↓

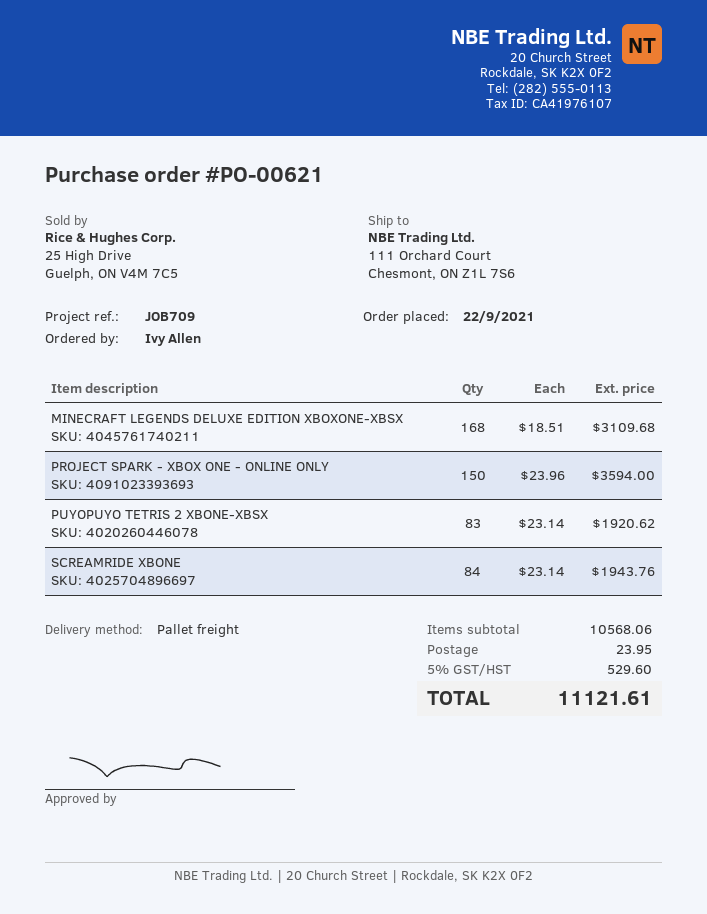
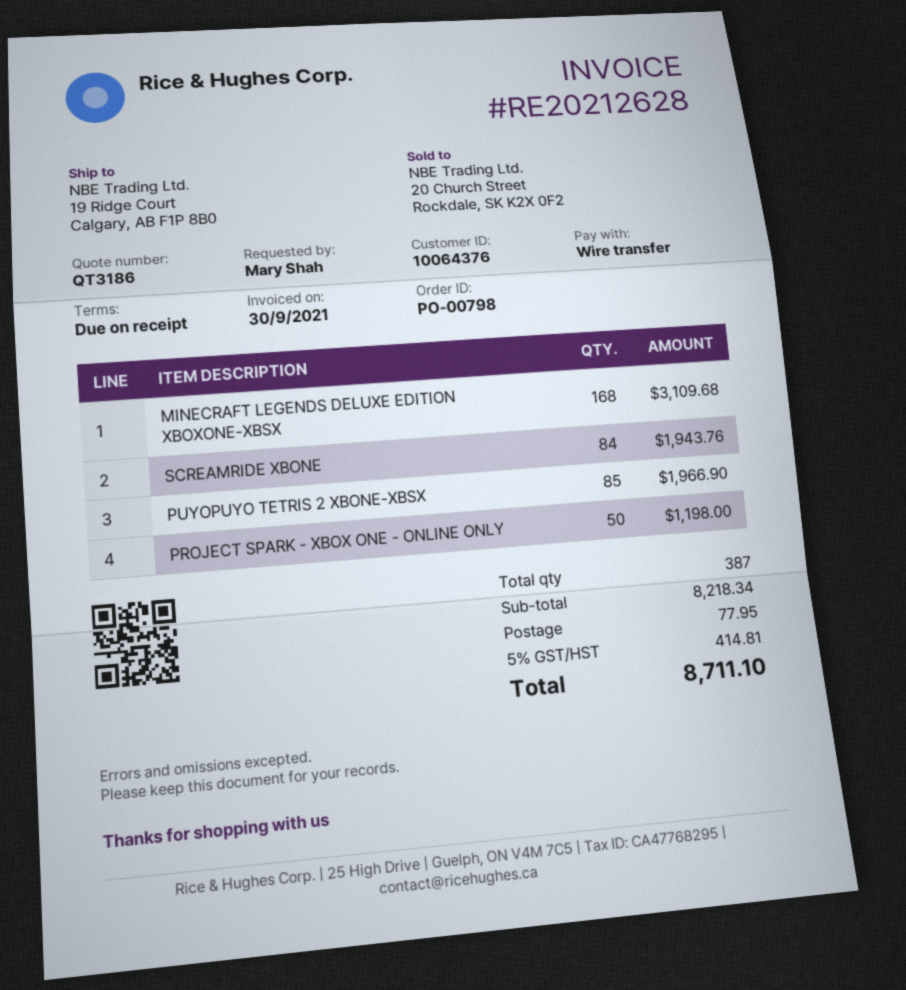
order number: PO-00621 -> PO-00798
ordered by: Ivy Allen -> Mary Shah
ship to: 111 Orchard Court, Chesmont, ON Z1L 7S6 -> 19 Ridge Court, Calgary, AB F1P 8B0
PROJECT SPARK - XBOX ONE - ONLINE ONLY: 150 for 3594.00 -> 50 for 1198.00
PUYOPUYO TETRIS 2 XBONE-XBSX: 83 for 1920.62 -> 85 for 1966.90
subtotal: 10568.06 -> 8218.34
shipping: 23.95 -> 77.95
tax: 5% = 529.60 -> 5% = 414.81
total: 11121.61 -> 8711.10

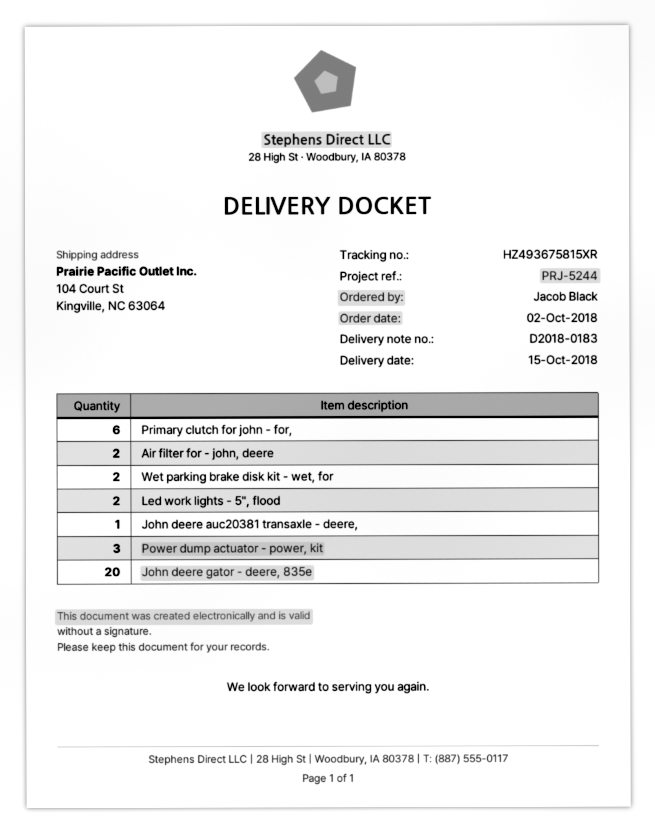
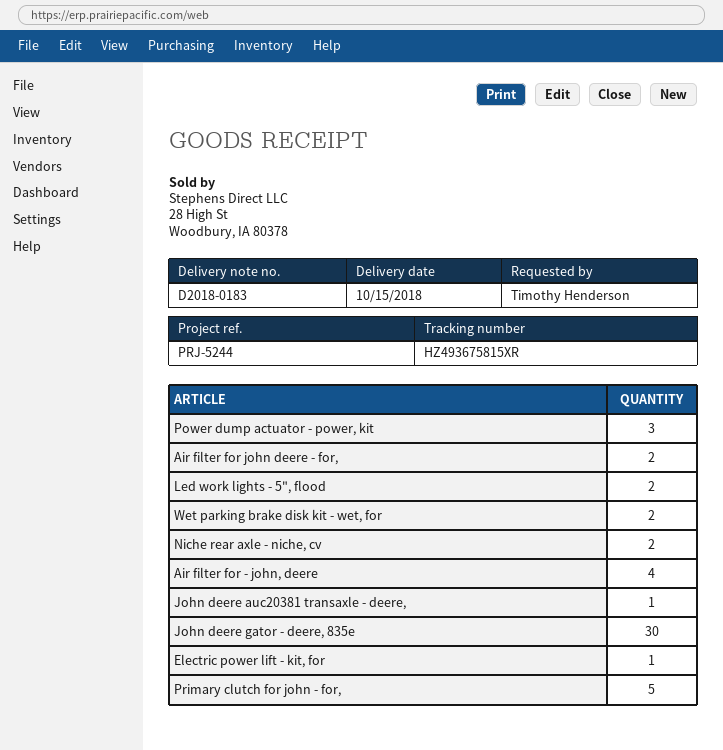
ordered by: Jacob Black -> Timothy Henderson
Primary clutch for john - for,: 6 -> 5
Air filter for - john, deere: 2 -> 4
John deere gator - deere, 835e: 20 -> 30
Air filter for john deere - for,: none -> 2
Niche rear axle - niche, cv: none -> 2
Electric power lift - kit, for: none -> 1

↑

* Work order
Include both ends. Return the line holding "John deere gator - deere, 835e: 20 -> 30" and all lines after it in the records above, exactly as written.

* Exercise solution
John deere gator - deere, 835e: 20 -> 30
Air filter for john deere - for,: none -> 2
Niche rear axle - niche, cv: none -> 2
Electric power lift - kit, for: none -> 1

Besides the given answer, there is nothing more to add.